Snapfish’s main online competitors, Ofoto and Shutterfly, which both also got started in the Bay area in 1999, have taken different paths to growth. Today Ofoto operates as a subsidiary of the Eastman Kodak Co., which bought the company in 2001. Kodak is launching similar online sites in France, Germany and the United Kingdom. Redwood City, Calif.-based Shutterfly remains privately owned. Neither Ofoto nor Shutterfly have stores.

Whether any mass-merchant retailer will see a benefit in a partnership with an upstart competitor like Snapfish is uncertain. Walgreens, the No. 2 photofinishing retailer in the country behind Wal-Mart, already has a strategy in place for servicing customers migrating to digital cameras. So a partnership with an online service seems unlikely from that quarter.

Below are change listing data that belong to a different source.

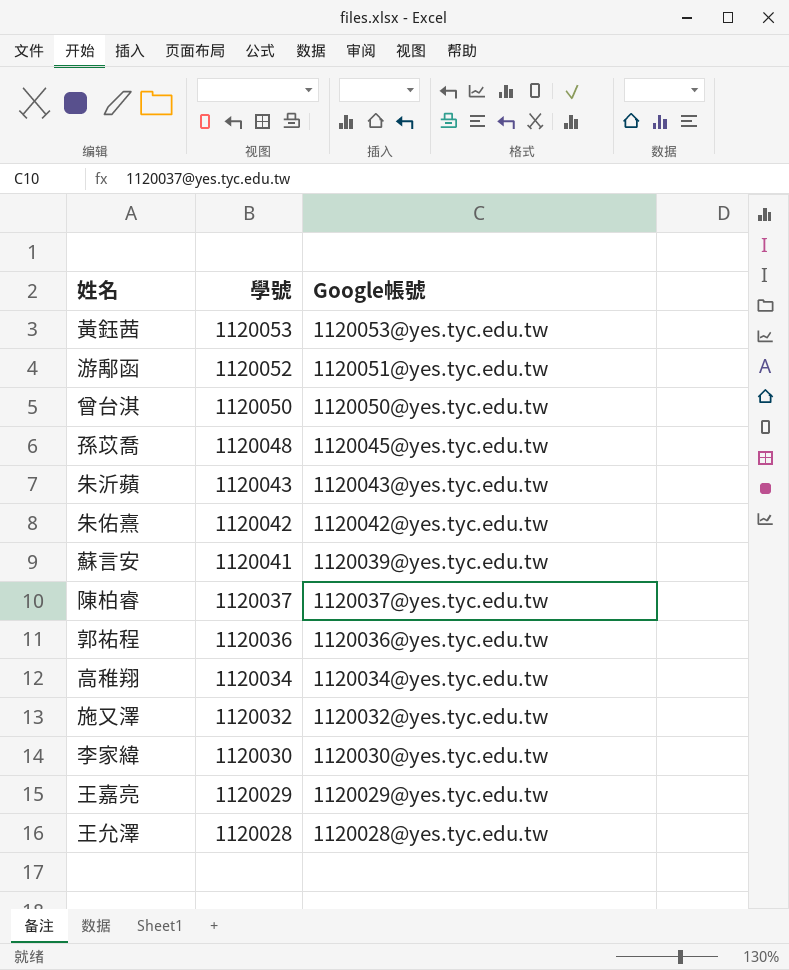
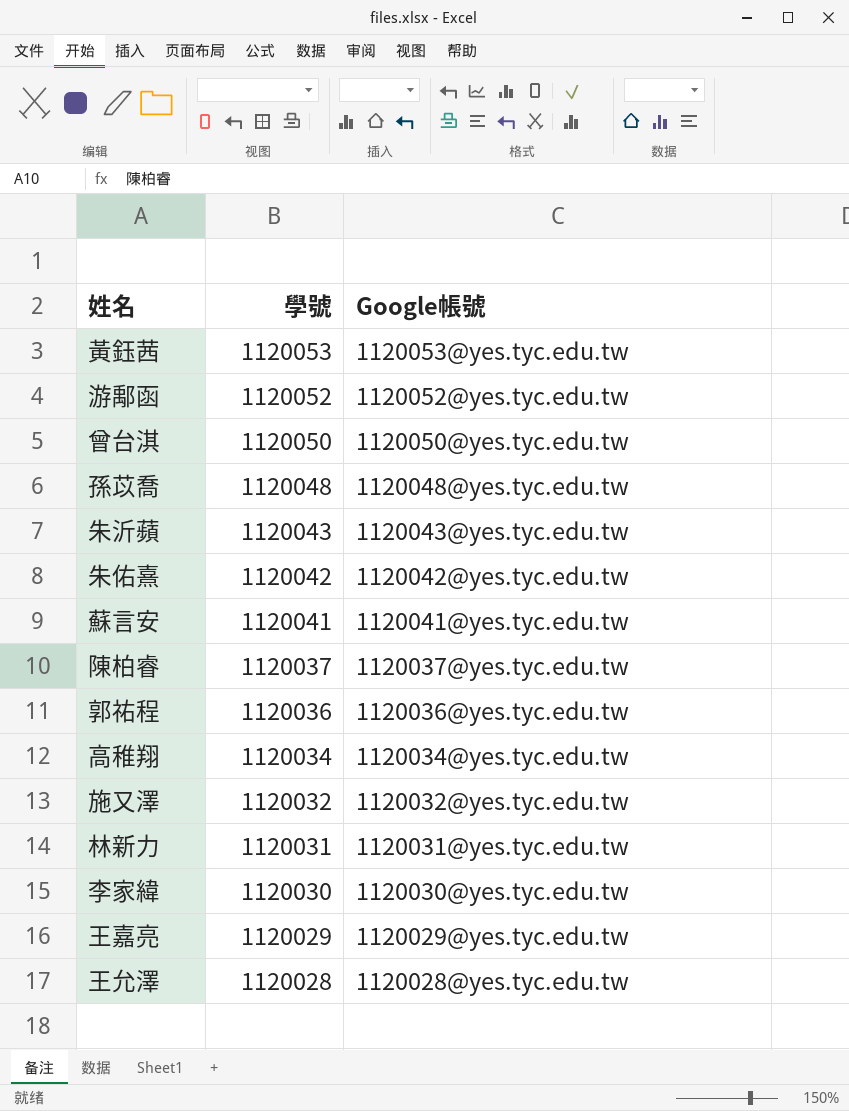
游鄅函 | Google帳號: 1120051@yes.tyc.edu.tw -> 1120052@yes.tyc.edu.tw
孫苡喬 | Google帳號: 1120045@yes.tyc.edu.tw -> 1120048@yes.tyc.edu.tw
蘇言安 | Google帳號: 1120039@yes.tyc.edu.tw -> 1120041@yes.tyc.edu.tw
row 林新力: none -> 1120031 | 1120031@yes.tyc.edu.tw

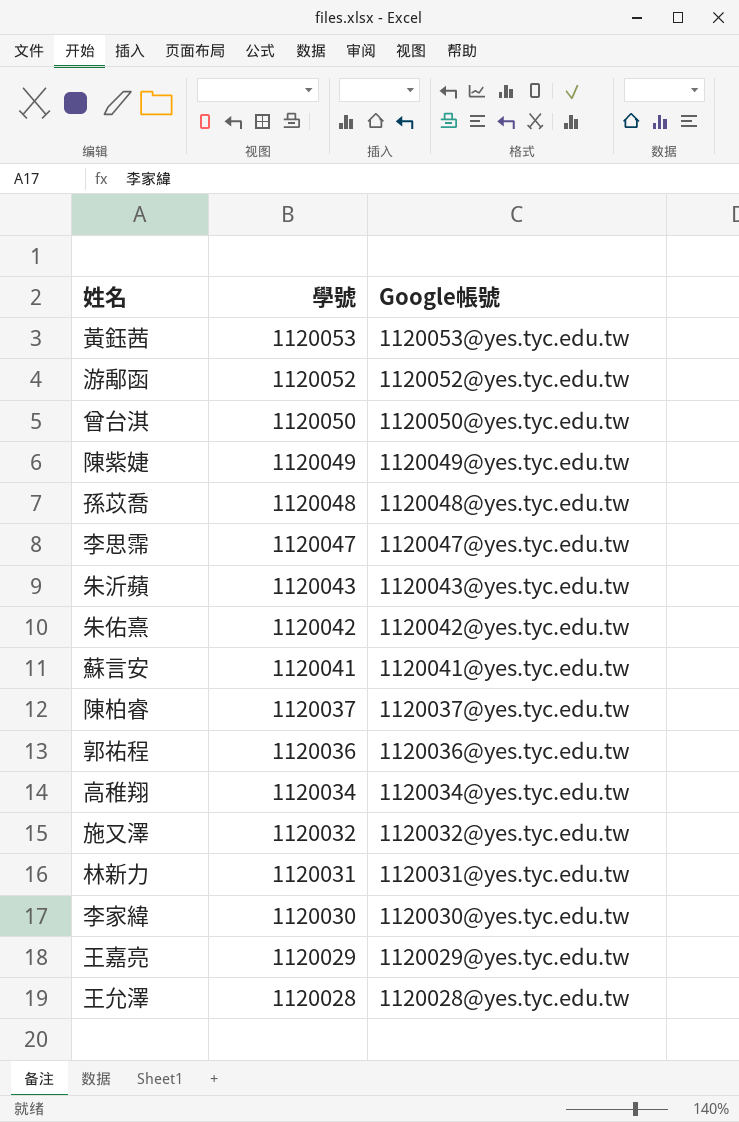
row 陳紫婕: none -> 1120049 | 1120049@yes.tyc.edu.tw
row 李思霈: none -> 1120047 | 1120047@yes.tyc.edu.tw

“That’s not something we’ve pursued,” said Michael Polzin, manager of external relations at the Deerfield, Ill.-based, 4,582-unit drugstore chain. “We’ve already invested into the technology in our stores and offer digital prints online. We have a full Web site with store products and prescription services, so we simply added photofinishing services too.”

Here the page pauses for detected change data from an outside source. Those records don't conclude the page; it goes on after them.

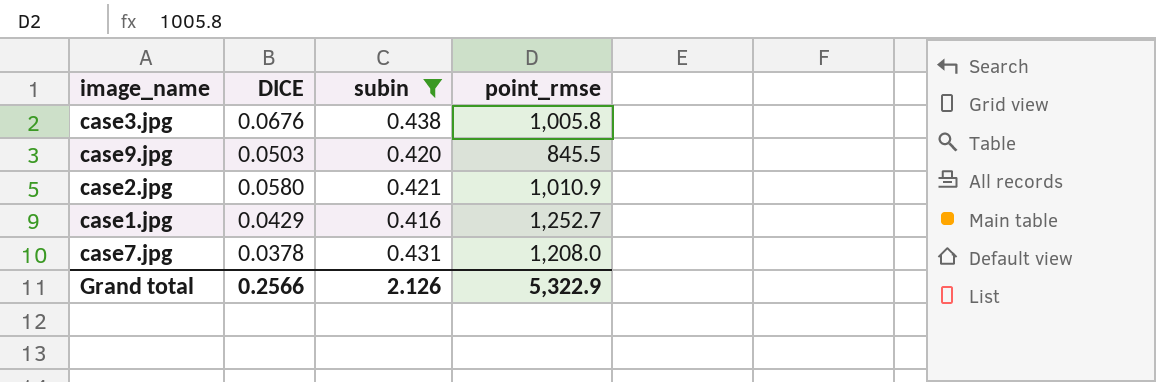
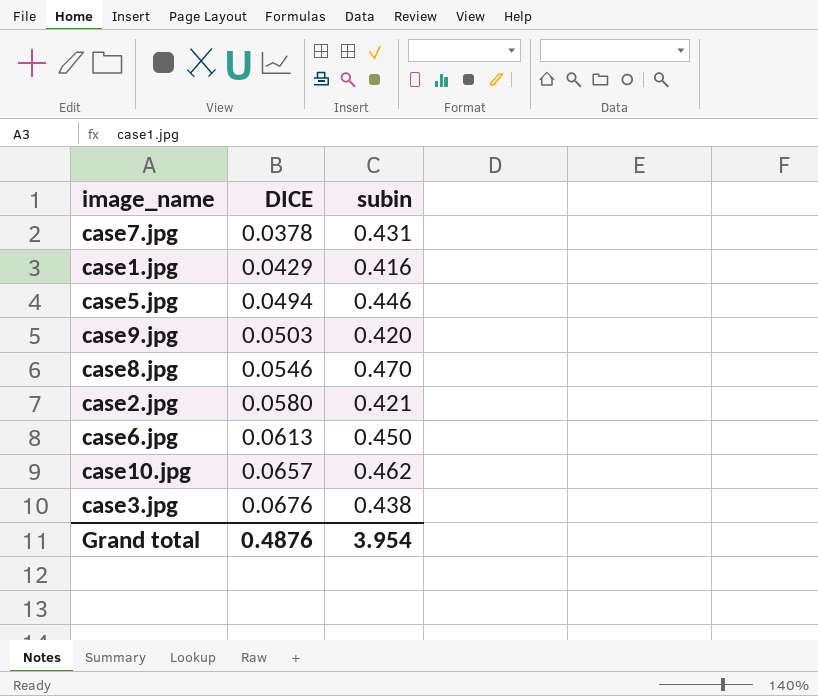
filter: subin <= 0.438 -> none
row order: none -> DICE ascending
column point_rmse | position: 4 -> none
Grand total | DICE: 0.2566 -> 0.4876
Grand total | subin: 2.126 -> 3.954

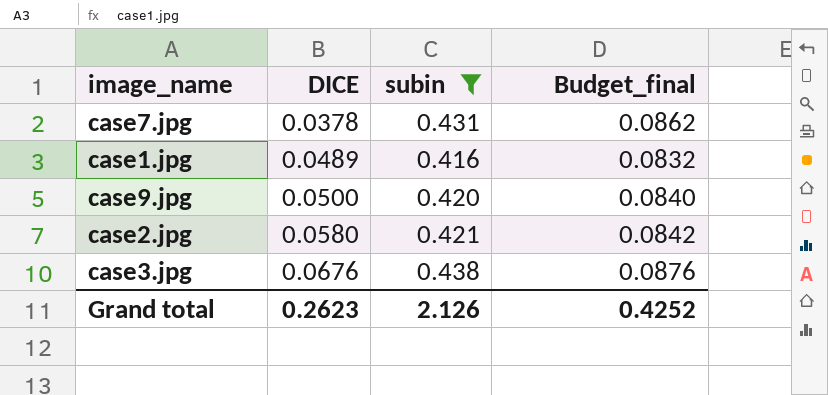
filter: none -> subin <= 0.438
column Budget_final | formula: none -> [subin] * 0.2
case1.jpg | DICE: 0.0429 -> 0.0489
case9.jpg | DICE: 0.0503 -> 0.0500
Grand total | DICE: 0.4876 -> 0.2623
Grand total | subin: 3.954 -> 2.126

As digital photofinishing boomed, Walgreens installed digital minilabs in half its stores over the past two years. And almost all its stores offer self-service digital kiosks.

“We’ve seen amazing business from the growth of digital,” Polzin said. He notes that it’s as easy for a customer to bring in memory cards as it is rolls of film.” It is as easy to drop off a roll of film, and bringing in a memory card is just as simple.”

Although digital development prices at Walgreens are higher than at Snapfish (for a 4 by 6 print, 29 cents versus 19 cents) customers do not pay shipping and handling as they do for online orders with Snapfish.

Jill Aldort, a consultant at InfoTrends, a digital photography market research firm based in Weymouth, Mass., expects mass-merchant retailers to shun a Snapfish partnership.

“For Snapfish to be setting up a portion of a retailer’s footprint — that’s a very creative idea that’s a little far out for the current market,” she said. For starters, these merchants have long-term partnerships with Fuji and Kodak, which also manufacture the digital minilabs now being installed at most major retail locations, Aldort says.

She speculates that better synergy could result from partnerships between Snapfish and consumer electronics retailers, such as Best Buy or RadioShack.

“Retailers who don’t yet have online digital photofinishing are looking for ways to get it,” said Aldort. “Those are more-likely candidates for a partnership, because they don’t yet have a digital solution in place.”